Repeat the records below exactly, from the first line through the line containing "- This is like", and leave out any pictures.

## Saved entries
-- Opening Marker --

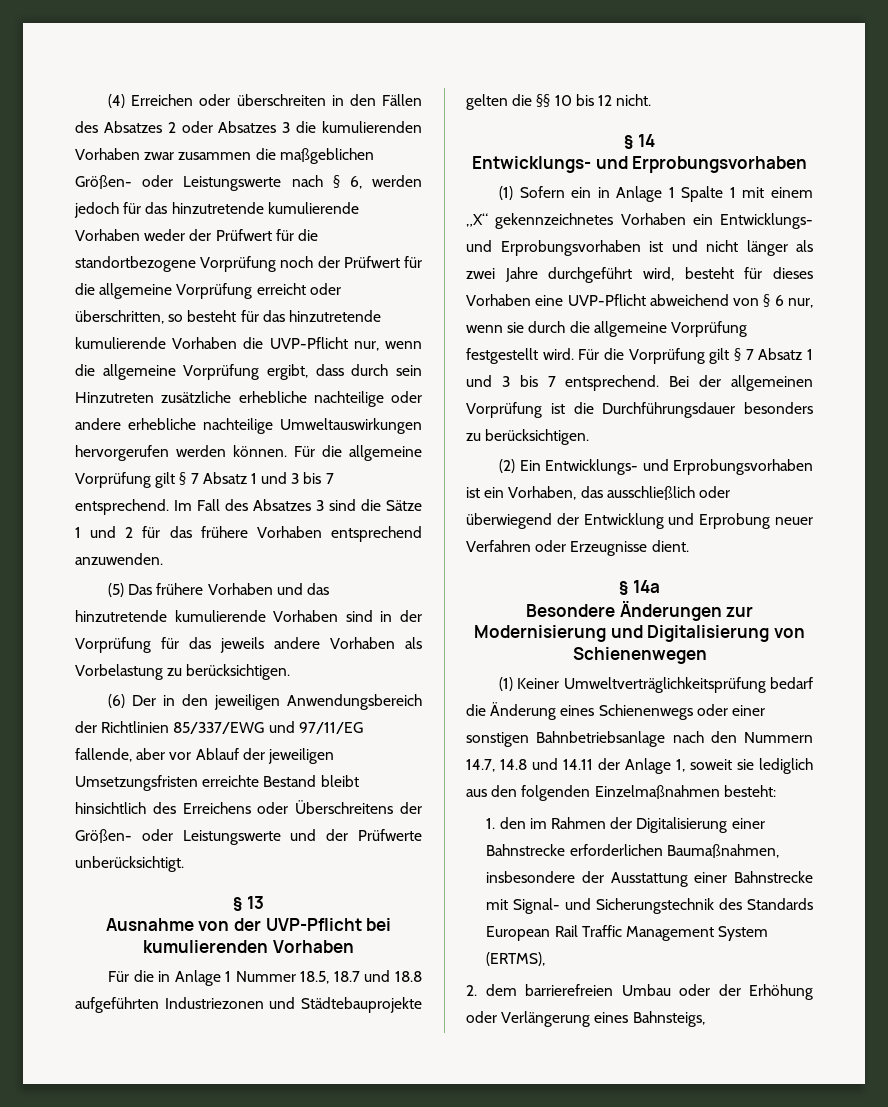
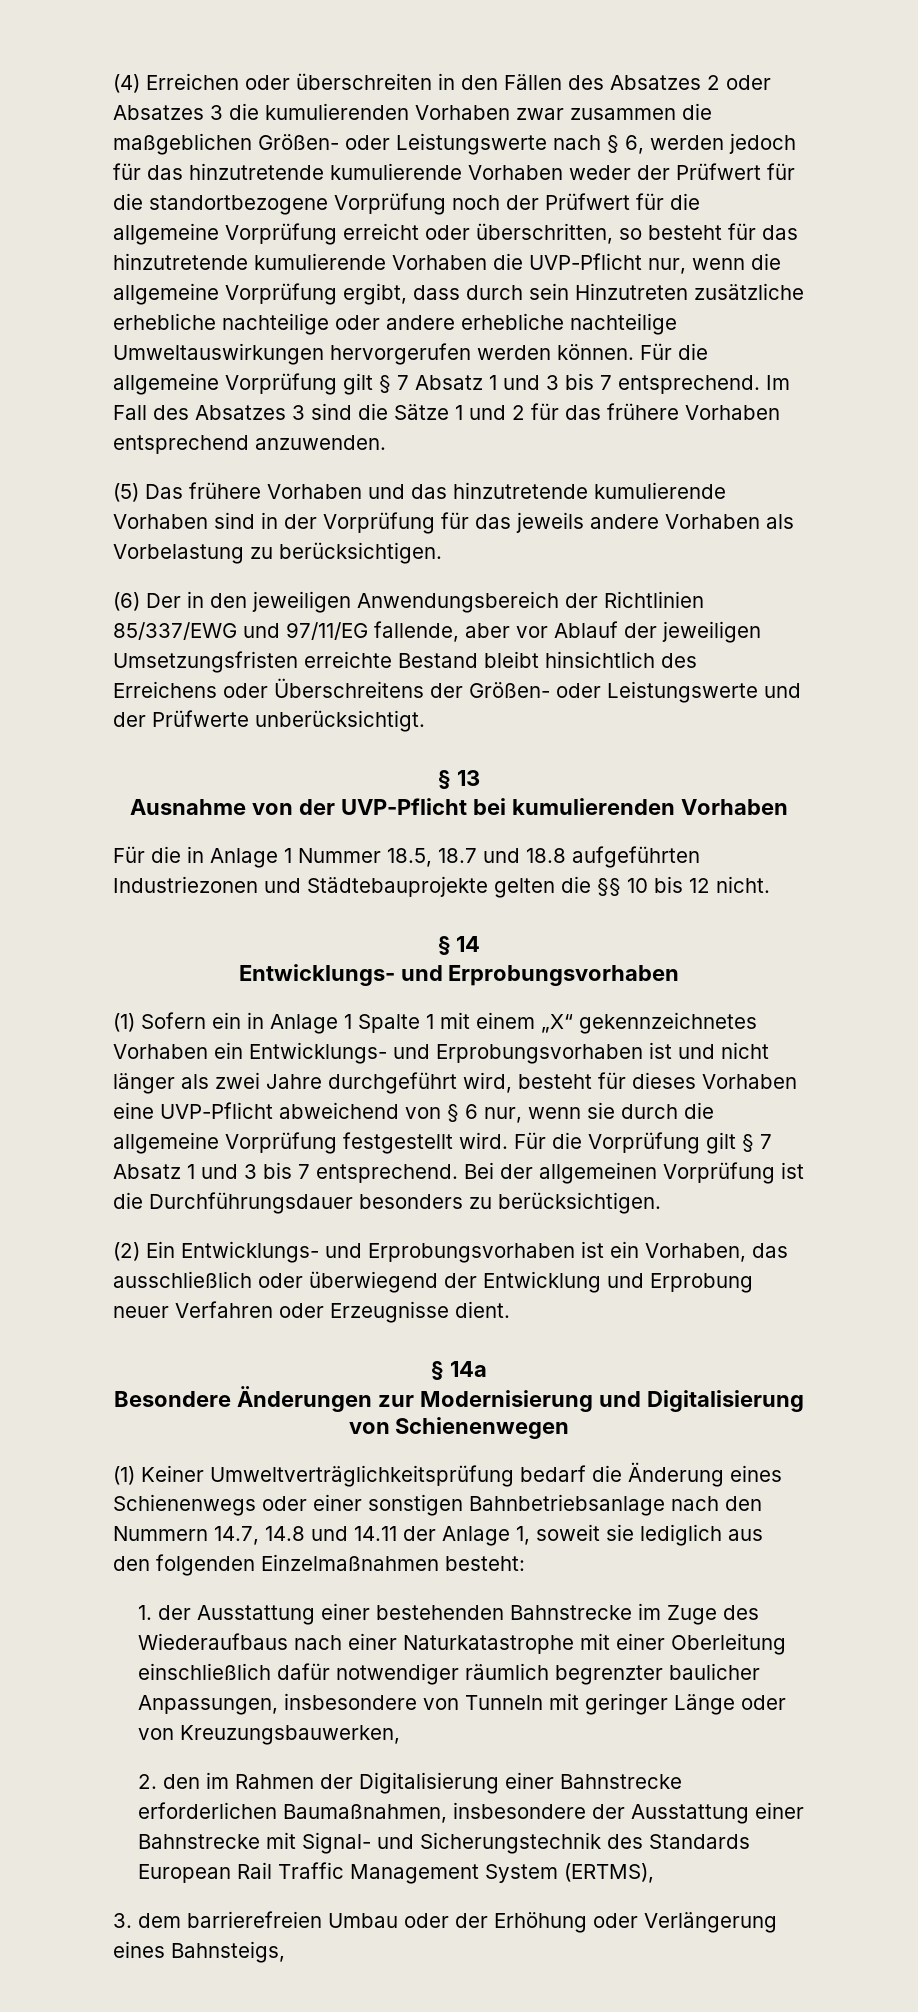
- 1. den im Rahmen der Digitalisierung einer Bahnstrecke erforderlichen Baumaßnahmen, insbesondere der Ausstattung einer Bahnstrecke mit Signal- und Sicherungstechnik des Standards European Rail Traffic Management System (ERTMS),
+ 1. der Ausstattung einer bestehenden Bahnstrecke im Zuge des Wiederaufbaus nach einer Naturkatastrophe mit einer Oberleitung einschließlich dafür notwendiger räumlich begrenzter baulicher Anpassungen, insbesondere von Tunneln mit geringer Länge oder von Kreuzungsbauwerken,
+ 2. den im Rahmen der Digitalisierung einer Bahnstrecke erforderlichen Baumaßnahmen, insbesondere der Ausstattung einer Bahnstrecke mit Signal- und Sicherungstechnik des Standards European Rail Traffic Management System (ERTMS),
- 2. dem barrierefreien Umbau oder der Erhöhung oder Verlängerung eines Bahnsteigs,
+ 3. dem barrierefreien Umbau oder der Erhöhung oder Verlängerung eines Bahnsteigs,

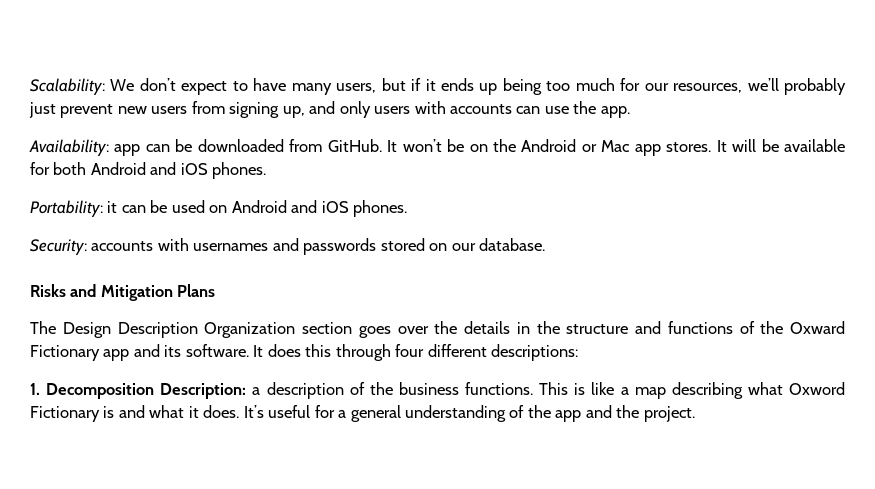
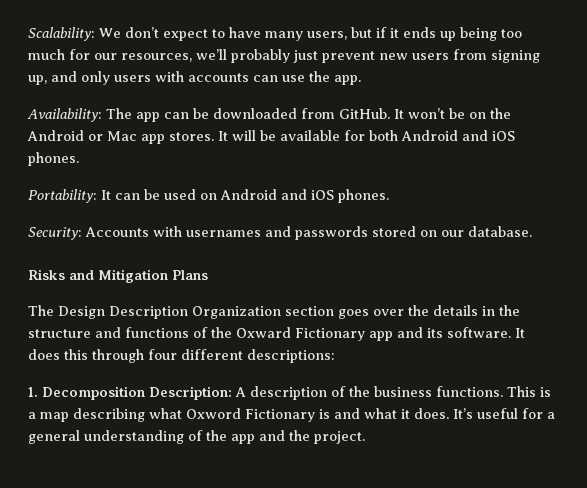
- Availability: app can be downloaded from GitHub.
+ Availability: The app can be downloaded from GitHub.
- Portability: it can be used on Android and iOS phones.
+ Portability: It can be used on Android and iOS phones.
- Security: accounts with usernames and passwords stored on our database.
+ Security: Accounts with usernames and passwords stored on our database.
- 1. Decomposition Description: a description of the business functions.
+ 1. Decomposition Description: A description of the business functions.
- This is like a map describing what Oxword Fictionary is and what it does.
+ This is a map describing what Oxword Fictionary is and what it does.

-- Closing Marker --

## Task response
- 1. den im Rahmen der Digitalisierung einer Bahnstrecke erforderlichen Baumaßnahmen, insbesondere der Ausstattung einer Bahnstrecke mit Signal- und Sicherungstechnik des Standards European Rail Traffic Management System (ERTMS),
+ 1. der Ausstattung einer bestehenden Bahnstrecke im Zuge des Wiederaufbaus nach einer Naturkatastrophe mit einer Oberleitung einschließlich dafür notwendiger räumlich begrenzter baulicher Anpassungen, insbesondere von Tunneln mit geringer Länge oder von Kreuzungsbauwerken,
+ 2. den im Rahmen der Digitalisierung einer Bahnstrecke erforderlichen Baumaßnahmen, insbesondere der Ausstattung einer Bahnstrecke mit Signal- und Sicherungstechnik des Standards European Rail Traffic Management System (ERTMS),
- 2. dem barrierefreien Umbau oder der Erhöhung oder Verlängerung eines Bahnsteigs,
+ 3. dem barrierefreien Umbau oder der Erhöhung oder Verlängerung eines Bahnsteigs,

- Availability: app can be downloaded from GitHub.
+ Availability: The app can be downloaded from GitHub.
- Portability: it can be used on Android and iOS phones.
+ Portability: It can be used on Android and iOS phones.
- Security: accounts with usernames and passwords stored on our database.
+ Security: Accounts with usernames and passwords stored on our database.
- 1. Decomposition Description: a description of the business functions.
+ 1. Decomposition Description: A description of the business functions.
- This is like a map describing what Oxword Fictionary is and what it does.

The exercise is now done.